Set down every entry exactly as it stands, omitting any picture.

"""

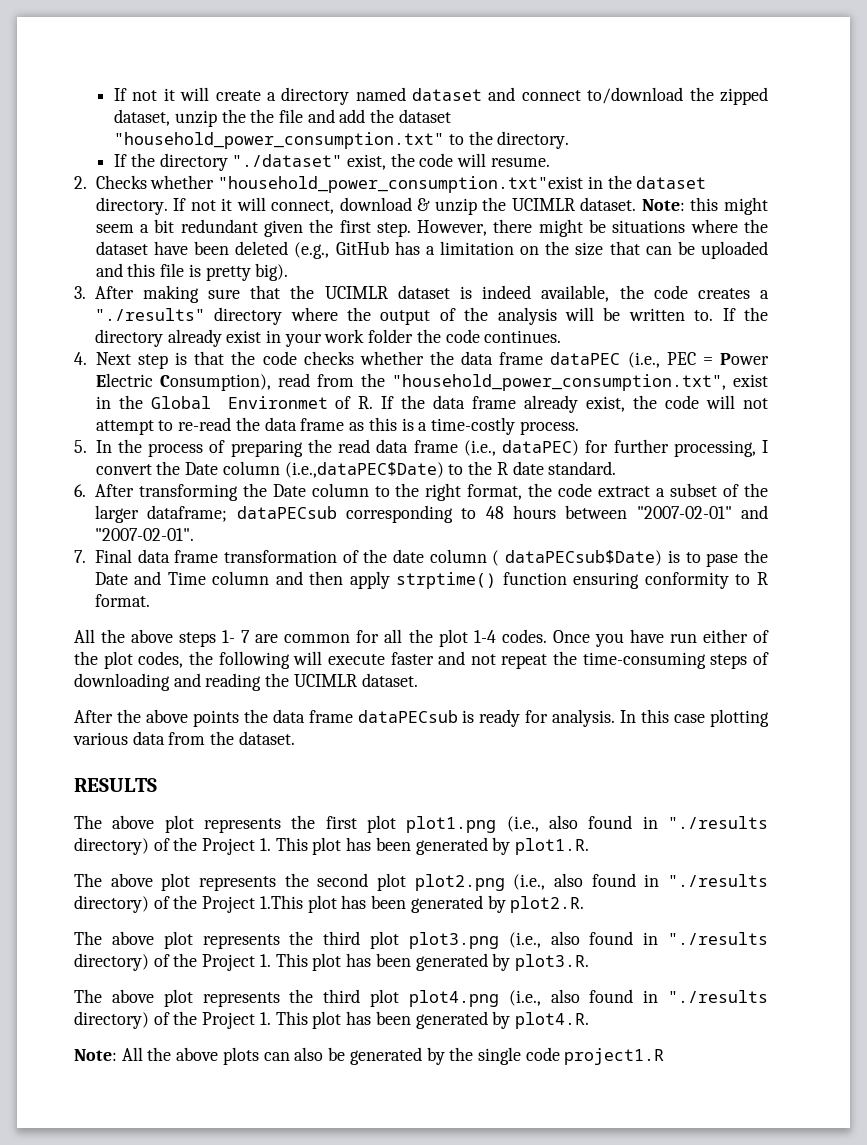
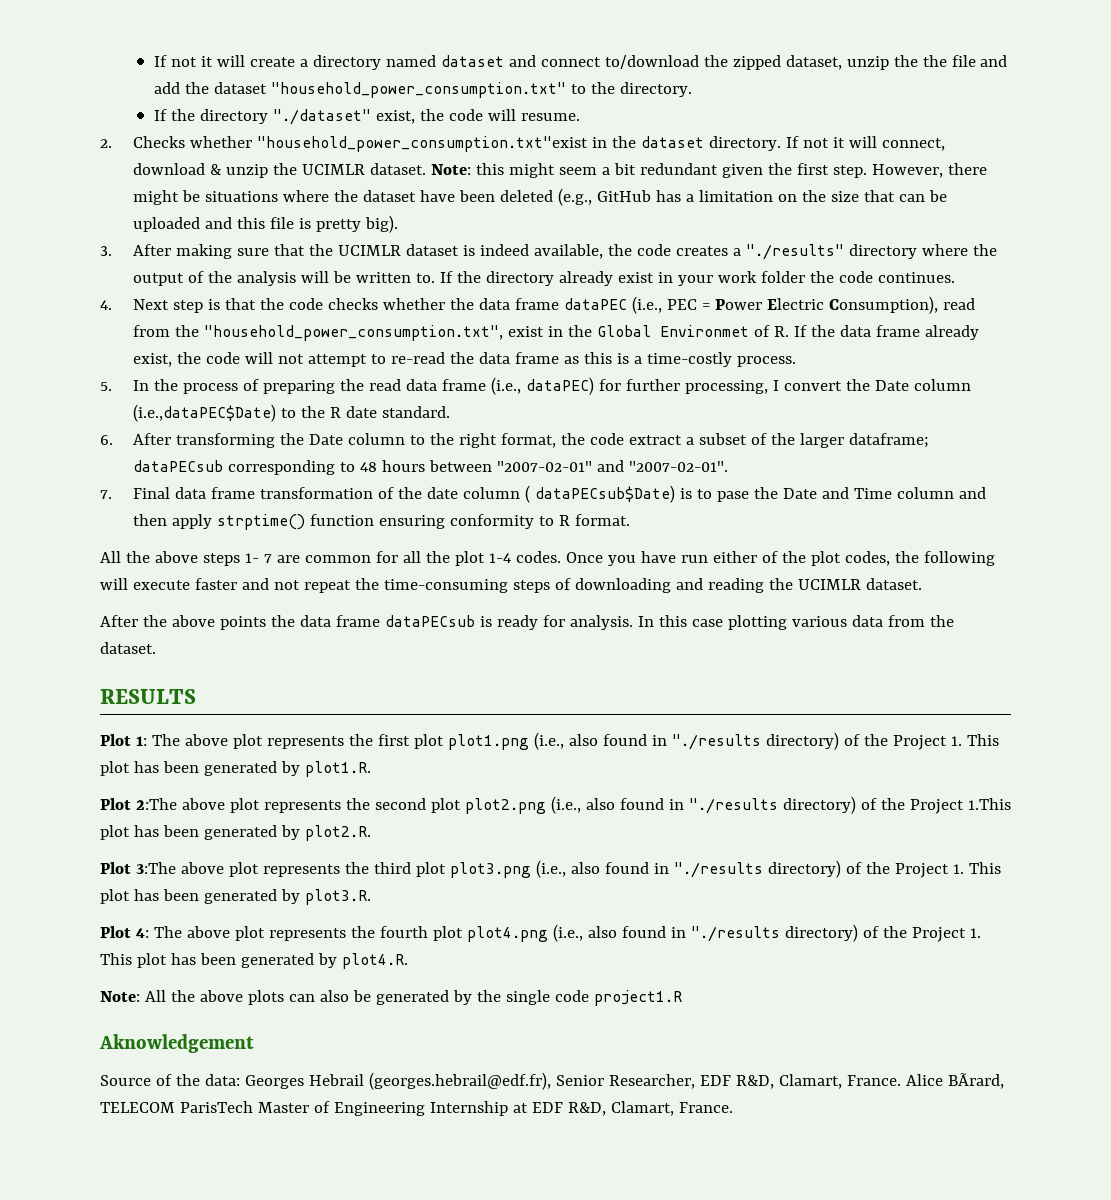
(157, 785) none -> [100,734,147,746] Plot 1:
[74,873,102,887] The -> [100,798,177,810] Plot 2:The
[74,931,102,945] The -> [100,862,176,874] Plot 3:The
[74,989,361,1007] The above plot represents the third -> [100,926,428,941] Plot 4: The above plot represents the fourth
(665, 1056) none -> [99,1034,254,1053] [100,1072,1004,1090] [100,1101,733,1116] // Aknowledgement // Source of the data: Georges Hebrail (georges.hebrail@edf.fr), Senior Researcher, EDF R&D, Clamart, France. Alice BÃrard, TELECOM ParisTech Master of Engineering Internship at EDF R&D, Clamart, France.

"""

> RESPONSE
(157, 785) none -> [100,734,147,746] Plot 1:
[74,873,102,887] The -> [100,798,177,810] Plot 2:The
[74,931,102,945] The -> [100,862,176,874] Plot 3:The
[74,989,361,1007] The above plot represents the third -> [100,926,428,941] Plot 4: The above plot represents the fourth
(665, 1056) none -> [99,1034,254,1053] [100,1072,1004,1090] [100,1101,733,1116] // Aknowledgement // Source of the data: Georges Hebrail (georges.hebrail@edf.fr), Senior Researcher, EDF R&D, Clamart, France. Alice BÃrard, TELECOM ParisTech Master of Engineering Internship at EDF R&D, Clamart, France.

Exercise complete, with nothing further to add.